Items from a dataset

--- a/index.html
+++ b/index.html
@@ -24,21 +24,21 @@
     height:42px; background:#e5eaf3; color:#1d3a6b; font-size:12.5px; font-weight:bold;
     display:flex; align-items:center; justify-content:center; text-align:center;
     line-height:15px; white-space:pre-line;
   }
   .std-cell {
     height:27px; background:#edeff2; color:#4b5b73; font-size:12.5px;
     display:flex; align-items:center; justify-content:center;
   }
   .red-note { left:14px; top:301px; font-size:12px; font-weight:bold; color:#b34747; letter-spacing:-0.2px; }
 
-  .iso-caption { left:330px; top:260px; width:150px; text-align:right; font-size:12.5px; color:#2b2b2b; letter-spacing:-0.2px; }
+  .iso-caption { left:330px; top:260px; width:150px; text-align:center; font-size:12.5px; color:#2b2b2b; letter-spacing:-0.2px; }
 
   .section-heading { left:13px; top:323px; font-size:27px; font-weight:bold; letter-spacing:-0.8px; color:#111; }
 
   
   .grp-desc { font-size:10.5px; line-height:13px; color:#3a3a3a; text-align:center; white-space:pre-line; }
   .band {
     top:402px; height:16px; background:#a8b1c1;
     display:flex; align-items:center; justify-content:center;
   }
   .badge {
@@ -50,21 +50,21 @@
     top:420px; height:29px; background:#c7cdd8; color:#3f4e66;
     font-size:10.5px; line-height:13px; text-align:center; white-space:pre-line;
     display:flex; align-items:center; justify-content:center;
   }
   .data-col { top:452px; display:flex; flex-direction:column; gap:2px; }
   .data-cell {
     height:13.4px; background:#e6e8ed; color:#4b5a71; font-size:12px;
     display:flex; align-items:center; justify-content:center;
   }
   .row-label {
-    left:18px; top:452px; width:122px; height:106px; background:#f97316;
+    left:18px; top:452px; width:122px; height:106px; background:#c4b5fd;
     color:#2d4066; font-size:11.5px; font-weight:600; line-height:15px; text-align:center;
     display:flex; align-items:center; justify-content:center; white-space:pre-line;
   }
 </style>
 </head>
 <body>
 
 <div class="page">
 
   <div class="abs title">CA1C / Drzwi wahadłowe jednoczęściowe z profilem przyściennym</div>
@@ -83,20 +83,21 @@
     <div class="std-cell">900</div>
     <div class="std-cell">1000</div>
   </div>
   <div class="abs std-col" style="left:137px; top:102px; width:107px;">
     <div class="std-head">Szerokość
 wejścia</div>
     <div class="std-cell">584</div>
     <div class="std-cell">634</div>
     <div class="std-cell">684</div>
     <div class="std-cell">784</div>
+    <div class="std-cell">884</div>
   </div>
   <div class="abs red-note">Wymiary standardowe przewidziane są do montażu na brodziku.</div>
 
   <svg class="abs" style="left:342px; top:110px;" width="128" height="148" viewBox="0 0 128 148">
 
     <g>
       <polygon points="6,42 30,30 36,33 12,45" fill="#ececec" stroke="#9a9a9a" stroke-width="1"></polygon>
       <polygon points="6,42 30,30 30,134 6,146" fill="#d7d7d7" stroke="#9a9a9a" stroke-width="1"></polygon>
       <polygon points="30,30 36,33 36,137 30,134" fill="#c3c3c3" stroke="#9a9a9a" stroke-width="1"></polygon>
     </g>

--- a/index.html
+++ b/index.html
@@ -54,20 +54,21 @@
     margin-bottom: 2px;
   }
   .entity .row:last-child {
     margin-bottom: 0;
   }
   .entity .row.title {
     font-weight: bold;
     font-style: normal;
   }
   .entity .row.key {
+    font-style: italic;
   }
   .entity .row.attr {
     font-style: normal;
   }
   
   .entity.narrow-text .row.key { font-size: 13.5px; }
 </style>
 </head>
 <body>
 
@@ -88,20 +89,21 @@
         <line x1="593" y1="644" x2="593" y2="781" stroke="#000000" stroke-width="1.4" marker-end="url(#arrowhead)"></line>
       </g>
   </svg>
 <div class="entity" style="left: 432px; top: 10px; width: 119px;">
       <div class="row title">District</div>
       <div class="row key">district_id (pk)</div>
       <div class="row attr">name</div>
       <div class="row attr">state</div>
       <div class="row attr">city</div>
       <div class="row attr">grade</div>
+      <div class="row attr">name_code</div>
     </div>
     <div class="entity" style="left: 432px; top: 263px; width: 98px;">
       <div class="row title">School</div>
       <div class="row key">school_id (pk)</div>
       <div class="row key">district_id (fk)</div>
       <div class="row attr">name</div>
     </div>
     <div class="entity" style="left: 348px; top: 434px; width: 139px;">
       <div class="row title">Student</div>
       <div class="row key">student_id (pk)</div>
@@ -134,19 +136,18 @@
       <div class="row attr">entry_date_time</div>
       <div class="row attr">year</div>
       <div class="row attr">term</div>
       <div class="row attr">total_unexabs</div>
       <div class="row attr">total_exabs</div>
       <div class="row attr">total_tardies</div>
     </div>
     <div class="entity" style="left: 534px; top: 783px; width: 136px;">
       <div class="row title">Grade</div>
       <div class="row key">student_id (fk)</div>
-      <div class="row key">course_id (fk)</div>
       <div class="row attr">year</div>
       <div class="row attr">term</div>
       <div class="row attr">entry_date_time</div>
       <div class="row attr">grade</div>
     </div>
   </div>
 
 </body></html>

EXERCISE REQUIREMENTS
The result should be every line that contains "text", copied from the entries.

YOUR RESPONSE
     display:flex; align-items:center; justify-content:center; text-align:center;
-  .iso-caption { left:330px; top:260px; width:150px; text-align:right; font-size:12.5px; color:#2b2b2b; letter-spacing:-0.2px; }
+  .iso-caption { left:330px; top:260px; width:150px; text-align:center; font-size:12.5px; color:#2b2b2b; letter-spacing:-0.2px; }
   .grp-desc { font-size:10.5px; line-height:13px; color:#3a3a3a; text-align:center; white-space:pre-line; }
     font-size:10.5px; line-height:13px; text-align:center; white-space:pre-line;
     color:#2d4066; font-size:11.5px; font-weight:600; line-height:15px; text-align:center;
   .entity.narrow-text .row.key { font-size: 13.5px; }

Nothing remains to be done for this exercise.